The potential loss to Choice Hotels has competitors licking their chops at the thought that so many franchisees might come their way. Roger Bloss, CEO and founder of Vantage Hospitality Group, a fast-growing chain of over 1,000 hotels, agrees that this is an opportunity for some. "I don't like the industry being divided, but Vantage will certainly look at the opportunity," says the CEO. Bloss thinks part of the problem with the Choice Hotel network is that there is a real divide between what is best for a franchise owner's bottom line profit and what is in the short-term interest of Choice Hotel's public shareholders – i.e. increasing revenues for a location to increase the franchisor's royalties.

"If AAHOA really stands behind their letter, it will definitely impact Choice," says Bloss.
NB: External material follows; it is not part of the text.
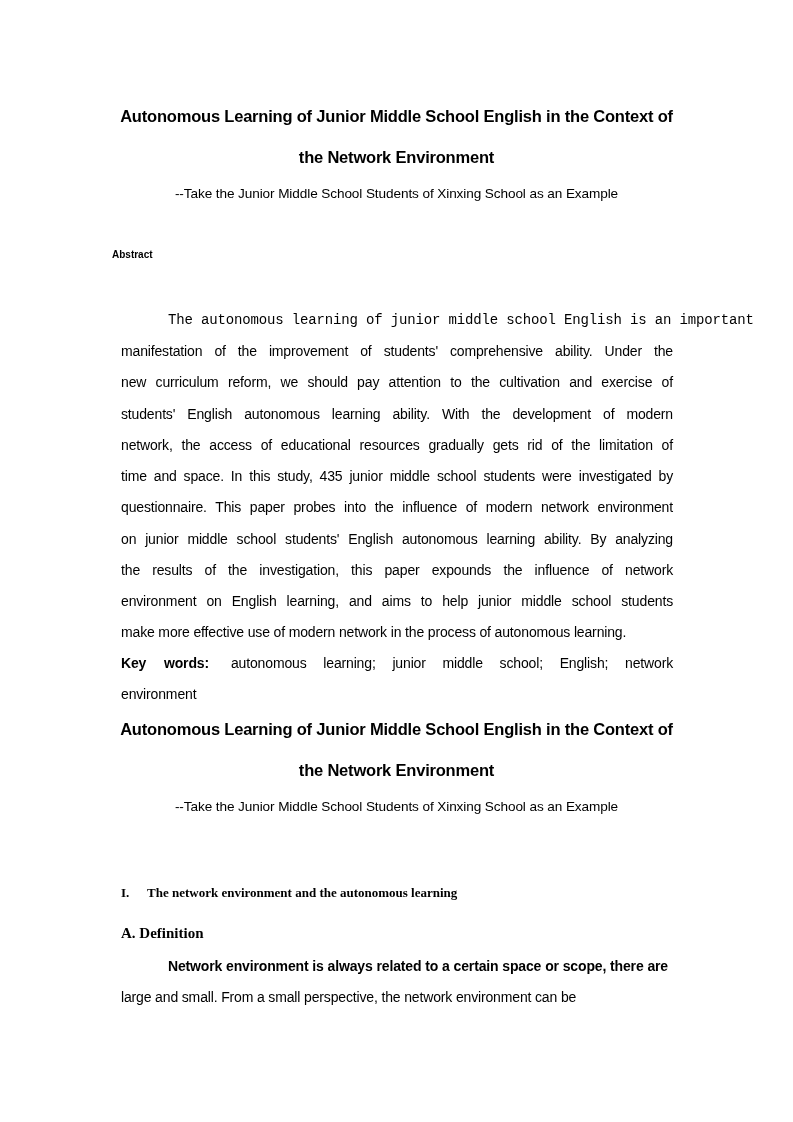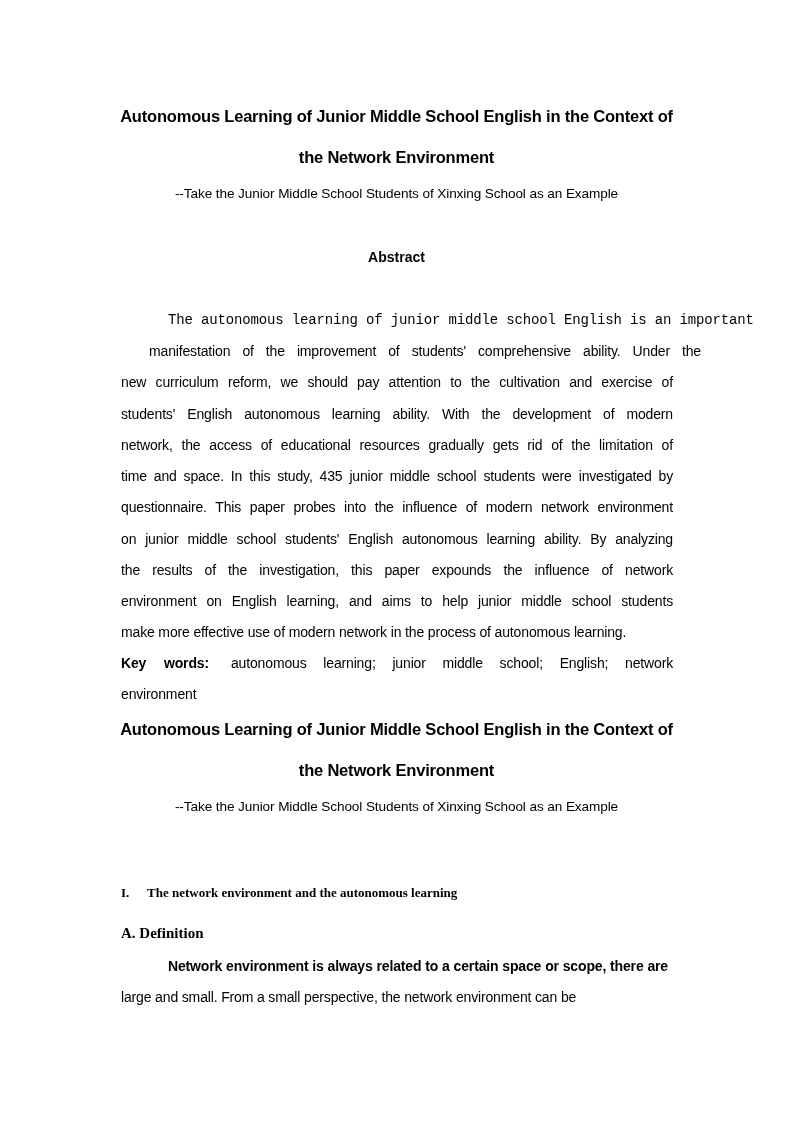"Abstract" .abstract-head { font-size: 14px -> 10px; left: 100px -> 112px; text-align: center -> none }
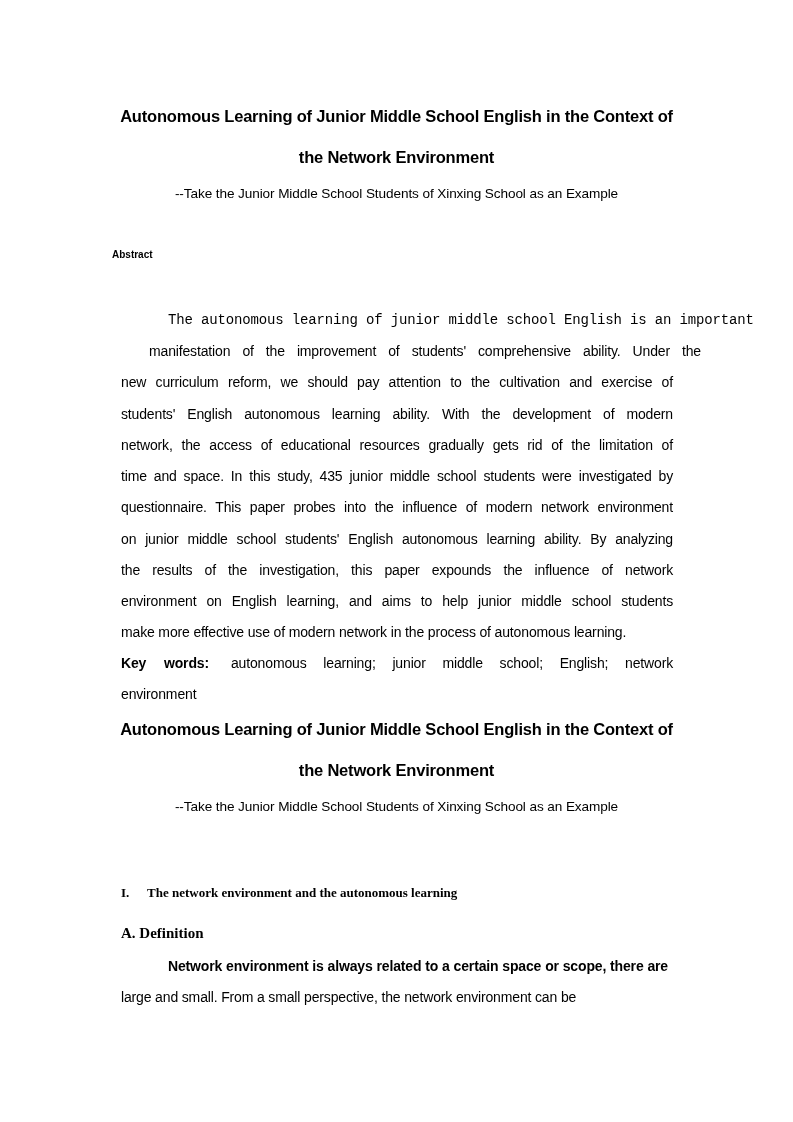"manifestation of the improvement of" div.abs { margin-left: 28px -> none }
He thinks if Choice could bend a little, the company could actually build a much stronger relationship with its franchisees. "I am thrilled that AAHOA is finally standing up for what their members believe in and what they've said they were going to do. Quite frankly, I think it is long overdue." He thinks that his own company, Vantage, has tried hard to comply with AAHOA's twelve points of fair franchising, all while Choice has been given a free ride in noncompliance.

AAHOA's example to independent franchisee associations

Michael Webster, a long-time consultant to franchisee associations and current chair of the strategic committee for the Toronto/Indianapolis-based International Association of Franchisees and Dealers, thinks this is a good move by AAHOA. He has said for years that independent franchisee associations can negotiate successfully for fairer franchisors by using the same techniques as AAHOA. He argues that franchisee associations should state that they believe in the brand, but that current egregious franchising practices make the brand unprofitable for the operator. He concludes that franchisee groups should publicly declare, "If those changes are not forthcoming, the association and its franchisees will not be recommending that operators renew or expand."

Turkel, an author of several books on the industry and a widely respected hotel expert, thinks this is not only a gutsy move, but also crucial for Choice franchisees and AAHOA. Franchisees may be understandably concerned that the value of their businesses will go down as the public watches the civil war between franchisor and franchisees. But Turkel emphatically declares that this is only a short-term problem. He declares, "AAHOA members have taken it on the chin for years. Finally, they are telling Choice, 'no more.'" He urges AAHOA members to persevere in their efforts to create a new franchisor/franchisee relationship that fully complies with AAHOA's Twelve Points of Fair Franchising and the Universal Franchisee Bill of Rights. Turkel points out the strength of the franchisees' position. "Choice cannot last as an ongoing hotel franchising entity if AAHOA members do not renew expiring license agreements and do not sign new agreements."

Fred Schwartz, president of the Asian American Hotel Owners Association, looks forward to improving franchisee conditions. "My objective as president is to address the challenges and improve the relationship. Everyone wins if we can work together," he declares.